The Eramosa River Trail passes through many landmarks throughout the city of Guelph.

===Covered bridge===

The well-known Lattice Covered Bridge is a wooden covered bridge located at the start of the Eramosa River Trail near the Guelph Lawn Bowling Club in central Guelph, and serves as a pedestrian and cyclist crossing for the Speed River. It was erected on June 1, 1992 with the help of 400 volunteers, all of whom were members of the Timber Framers Guild. The bridge was constructed using building designs from the 1800s, and is one of only two lattice-covered bridges in Ontario.

===Parks and rivers===

The trail runs through or near many parks within the city. These include York Road Park, and Eramosa River Park, and runs near the Royal City Jaycees Bicentennial Park. The trail runs adjacent to the scenic Eramosa River, and ends at the Speed River.

==Terrain==
The Eramosa River Trail can be considered to have two segments. The western portion follows the northern bank of the Eramosa River, and runs from the Lattice Covered Bridge to Victoria Road, spanning roughly 2.3 km. This section is wide and flat, and surfaced with crushed stone dust, which makes it an easy, level walking or running trail. The western portion of the trail is wheelchair accessible between Lawrence Avenue and the intersection of York Road and Gordon Street.
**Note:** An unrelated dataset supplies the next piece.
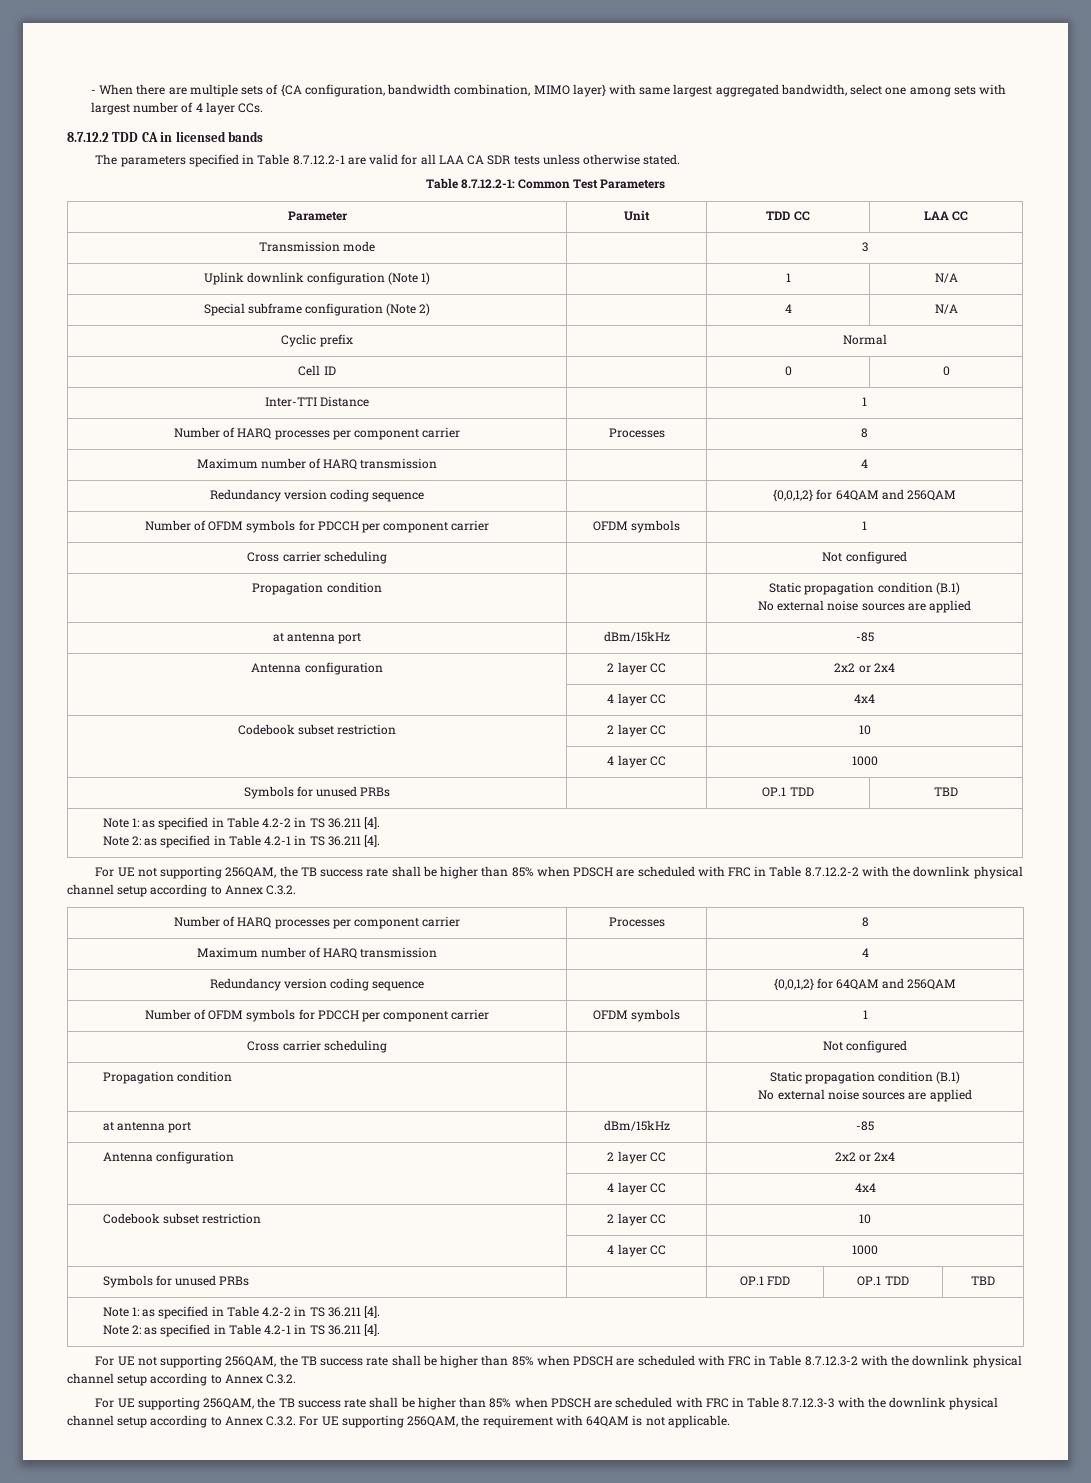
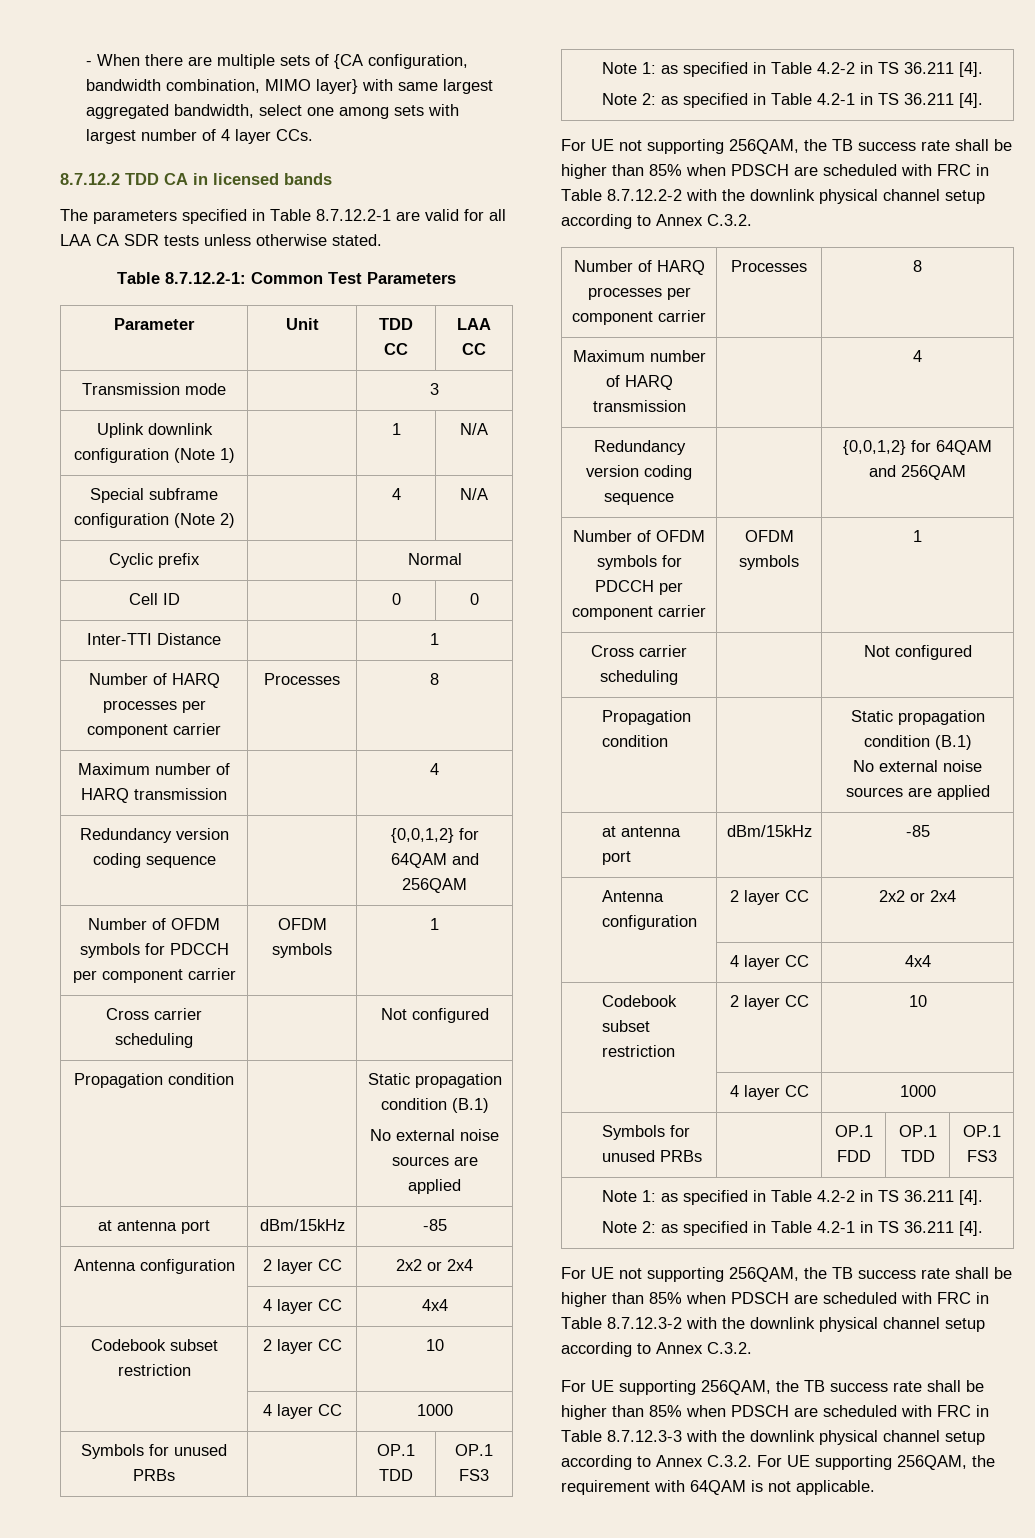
- Symbols for unused PRBs | | OP.1 TDD | TBD
+ Symbols for unused PRBs | | OP.1 TDD | OP.1 FS3
- Symbols for unused PRBs | | OP.1 FDD | OP.1 TDD | TBD
+ Symbols for unused PRBs | | OP.1 FDD | OP.1 TDD | OP.1 FS3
At Victoria Road, a road bridge allows access to the eastern section of the trail, which follows the south bank of the Eramosa River. This section is approximately 1.8 km in length, and runs from Victoria Road east to Stone Road. The trail here is a natural path, and is narrower and more overgrown than the stone dust trail. It provides a less even, more challenging trail surface.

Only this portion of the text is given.